Task brief = Skip the images; return every entry exactly.

Given entries =

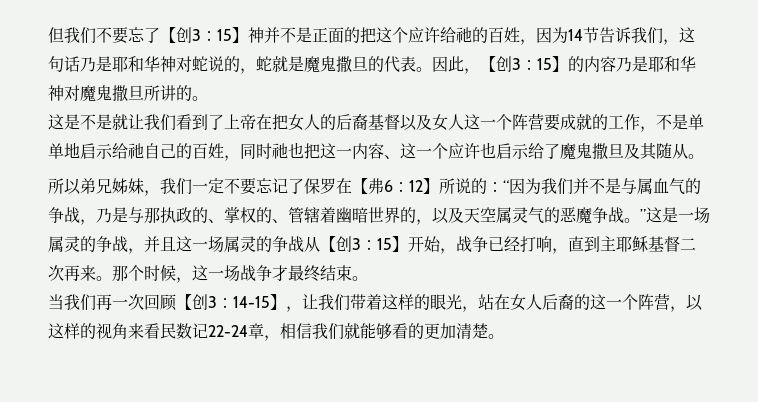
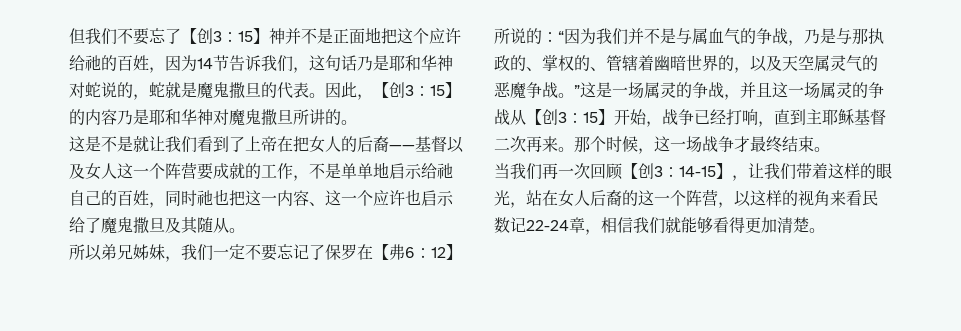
- 但我们不要忘了【创3：15】神并不是正面的把这个应许给祂的百姓，因为14节告诉我们，这句话乃是耶和华神对蛇说的，蛇就是魔鬼撒旦的代表。
+ 但我们不要忘了【创3：15】神并不是正面地把这个应许给祂的百姓，因为14节告诉我们，这句话乃是耶和华神对蛇说的，蛇就是魔鬼撒旦的代表。
- 这是不是就让我们看到了上帝在把女人的后裔基督以及女人这一个阵营要成就的工作，不是单单地启示给祂自己的百姓，同时祂也把这一内容、这一个应许也启示给了魔鬼撒旦及其随从。
+ 这是不是就让我们看到了上帝在把女人的后裔——基督以及女人这一个阵营要成就的工作，不是单单地启示给祂自己的百姓，同时祂也把这一内容、这一个应许也启示给了魔鬼撒旦及其随从。
- 当我们再一次回顾【创3：14-15】，让我们带着这样的眼光，站在女人后裔的这一个阵营，以这样的视角来看民数记22-24章，相信我们就能够看的更加清楚。
+ 当我们再一次回顾【创3：14-15】，让我们带着这样的眼光，站在女人后裔的这一个阵营，以这样的视角来看民数记22-24章，相信我们就能够看得更加清楚。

Output of the exercise =
- 但我们不要忘了【创3：15】神并不是正面的把这个应许给祂的百姓，因为14节告诉我们，这句话乃是耶和华神对蛇说的，蛇就是魔鬼撒旦的代表。
+ 但我们不要忘了【创3：15】神并不是正面地把这个应许给祂的百姓，因为14节告诉我们，这句话乃是耶和华神对蛇说的，蛇就是魔鬼撒旦的代表。
- 这是不是就让我们看到了上帝在把女人的后裔基督以及女人这一个阵营要成就的工作，不是单单地启示给祂自己的百姓，同时祂也把这一内容、这一个应许也启示给了魔鬼撒旦及其随从。
+ 这是不是就让我们看到了上帝在把女人的后裔——基督以及女人这一个阵营要成就的工作，不是单单地启示给祂自己的百姓，同时祂也把这一内容、这一个应许也启示给了魔鬼撒旦及其随从。
- 当我们再一次回顾【创3：14-15】，让我们带着这样的眼光，站在女人后裔的这一个阵营，以这样的视角来看民数记22-24章，相信我们就能够看的更加清楚。
+ 当我们再一次回顾【创3：14-15】，让我们带着这样的眼光，站在女人后裔的这一个阵营，以这样的视角来看民数记22-24章，相信我们就能够看得更加清楚。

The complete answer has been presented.